Büyükelçi’nin Washington’a yazdığı 2 Mart 2006 tarihli bir bilgi notundan Sezgin Bey’in itibarlı bir haber alma elemanı olduğunu ve geçmişte tıpkı Selahattin Demirtaş gibi, amacı ABD dostu siyasetçiler yetiştirmek olan “Uluslararası Ziyaretçi Programı” katılımcısı olduğunu öğreniyoruz. Büyükelçi, Sezgin Bey’in bu programda yer almış olmasını bir güven işareti olarak belirtiyor.

Cumhuriyetin kurucu partisini HDP’nin kuyruğuna takma çabası

Tüm bu veriler Sezgin Bey’in CHP’ye gelişi ve yükselişi hakkında bize bazı ipuçları sunuyor. Ama asıl dikkat etmemiz gereken Ahmet Altan’la yan yana verdiği poz. Çünkü bu poz Sezgin Bey’in CHP içinde sandığımızdan çok daha güçlü olabileceğini gösteriyor. Öyle ya, partinin canına kast etmiş, neredeyse tüm siyasi varlığını CHP’ye ve onun ideolojisine küfür etmekte bulan bir adama genel başkan yardımcısı düzeyinde bir destek veriyorsanız gelebilecek tepkilerden hiç mi hiç çekinmiyorsunuz demektir!

Evet, anlaşılan o ki Tanrıkulu gibi etnikçi-liberallerin CHP üzerinde etkisi ilk bakışta görülenin hayli üzerinde. CHP, halkın genelinde ortak hale gelmiş duygulara sağır kalıyor. PKK ile ilgili konularda hiç olmadığı kadar tutuk davranıyor, çoğu zaman HDP tarafından istismar ediliyor, kullanılıyor ve buna dair hiç bir doyurucu tepki vermiyor. Amerikan çizgisini temsil eden etnikçi liberaller CHP’yi hızla halktan uzaklaştırıyor.

Bakın son derece dramatik tek bir olay üzerinden CHP’nin nasıl yanlış yönlendirildiğini görelim:

PKK, ABD’nin iş savaş arzusuna hizmet edecek şekilde Türkiye’nin en önemli siyasi figürlerinden biri olan CHP Genel Başkanı’na suikast düzenliyor. Tüm ülke infial halinde iken CHP bu olay karşısında akıl almaz bir tutukluk sergiliyor. Kendisine düzenlenen suikastte bile genel başkanın yanlış yönlendirildiğini, PKK’yi ağzına almadan açıklama yaptığını hayretler içinde gördük. İnsan düşünmeden edemiyor, kimbilir yakınındaki Tanrıkulu tipinde adamlar kulağına ne tür yalan yanlış bilgiler fısıldıyor.

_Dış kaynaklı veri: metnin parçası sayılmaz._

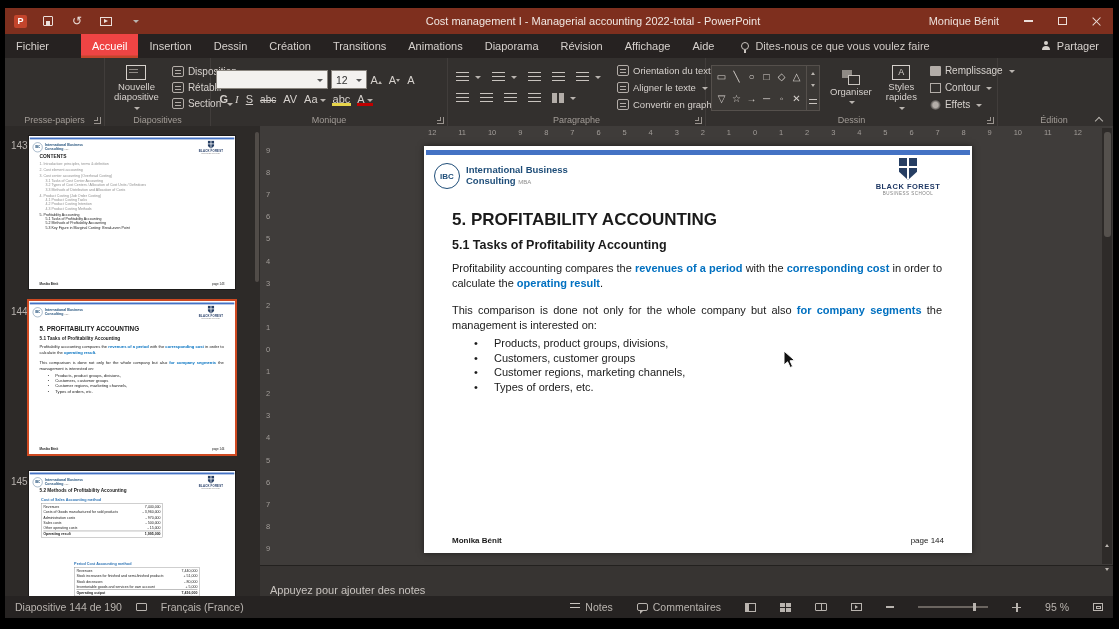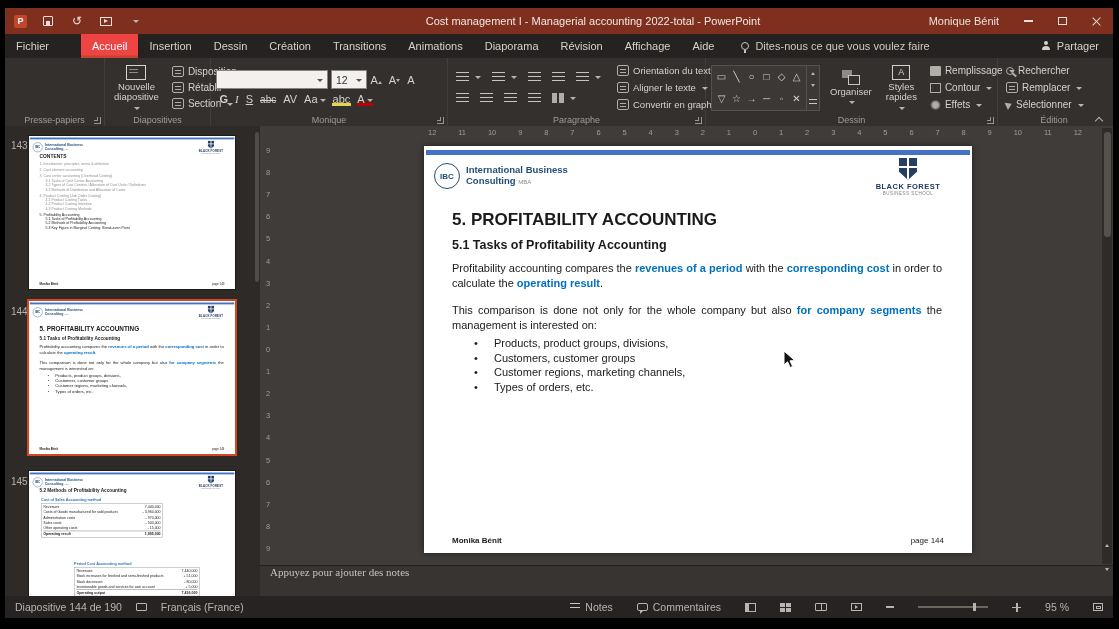--- a/index.html
+++ b/index.html
@@ -461,22 +461,6 @@
       </div>
 
       <div class="rgroup g-edit">
-        <div class="rg-content col" style="gap:2px;align-items:flex-start;">
-          <span class="sbtn">
-              <span class="mi-find"></span>
-              <span>Rechercher</span>
-            </span>
-          <span class="sbtn">
-              <span class="mi"></span>
-              <span>Remplacer</span>
-              <span class="dd"></span>
-            </span>
-          <span class="sbtn">
-              <span class="mi-select"></span>
-              <span>Sélectionner</span>
-              <span class="dd"></span>
-            </span>
-        </div>
         <span class="rgroup-label">Édition</span>
       </div>
 

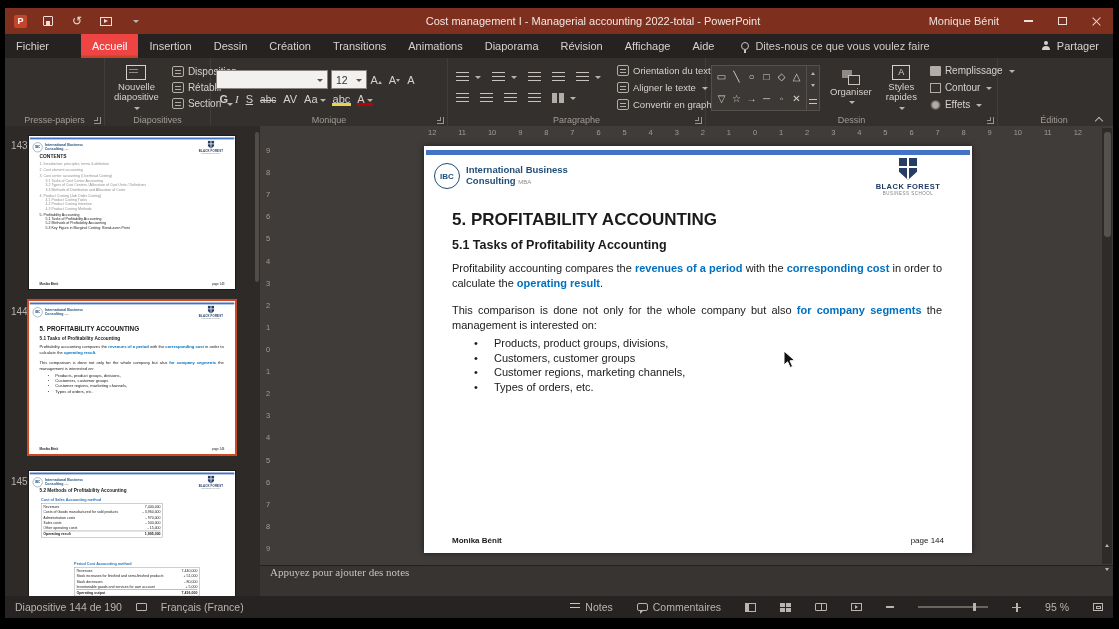--- a/index.html
+++ b/index.html
@@ -159,7 +159,7 @@
   .m-l{white-space:nowrap;overflow:hidden;} .m-v{white-space:nowrap;padding-left:8px;}
 
   
-  .notes{position:absolute;left:255px;right:0;top:557px;height:48px;background:#373432;border-top:1px solid #23211f;display:flex;color:#c8c3bf;font-size:11px;padding-left:10px;font-family:Liberation Serif, serif;}
+  .notes{position:absolute;left:255px;right:0;top:557px;height:48px;background:#373432;border-top:1px solid #23211f;display:flex;align-items:center;color:#c8c3bf;font-size:11px;padding-left:10px;}
   .statusbar{position:absolute;left:0;right:0;bottom:0;height:22px;background:#262322;display:flex;align-items:center;color:#b9b4af;font-size:10.5px;padding:0 10px;gap:14px;}
   .sb-right{margin-left:auto;display:flex;align-items:center;gap:24px;}
   .sb-item{display:flex;align-items:center;gap:5px;white-space:nowrap;}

Son dönemde ne PKK’nin en şiddetli askeri çıkışları ne de HDP’nin siyasi hamleleri  Türkiye kamuoyunda bir karşılık bulmadı, etnikçi siyaset Türkiye’de hiç olmadığı kadar yalnızlaştı. Etnikçilerin tamamen ABD’ye angaje siyasetleri ve sivillere yönelik vahşice eylemleri sonunda pek çok solcunun gözü açıldı, PKK/HDP yürüdüğü Amerikancı yolda yalnızlaştı. Halkın gözünde ise sorun artık “cumhuriyeti yıkmaya yönelik bir terör sorununa” indirgenmiş durumda. CHP’den de bu hassasiyetle hareket etmesi bekleniyor. CHP ise bu hassasiyeti göstermediği için halka güven veremiyor, AKP’nin hücumları karşısında derin yaralar alıyor.

Havuz medyasında CHP’yi PKK’ye destek veriyormuş gibi gösteren haberler çıkıyor. Biz bunlara gülüyoruz, inanmıyoruz. Ama Sezgin bey gibilerin evrile çevrile servis edilen eylemleri ortalama vatandaşın ikna olmasına, CHP’den uzak durmasına yetiyor. Bu tip eylemler, hangi niyetle yapılırsa yapılsın partinin görüntüsünü telafisiz biçimde bozuyor.

Tanrıkulu’nun dinci, solcu, liberal versiyonları

Etnikçilerin yarattığı basıncın bir benzeri liberaller tarafından laiklik konusunda üretiliyor. Milli Görüşçülüğünden zerre vazgeçmemiş islamcılar CHP içinde kendine yer bulabiliyor, kontenjan vekili oluyor, tarikatları cemaatleri kollayan raporlar yazıyor. Bakın Bekaroğlu gibi kimseler Başbakan Binali Yıldırım’dan daha islamcıdırlar, AKP’ciler “biz gömlek değiştirdik” diyorlar, bunlar onu bile demiyor, varın buradan hesap edin.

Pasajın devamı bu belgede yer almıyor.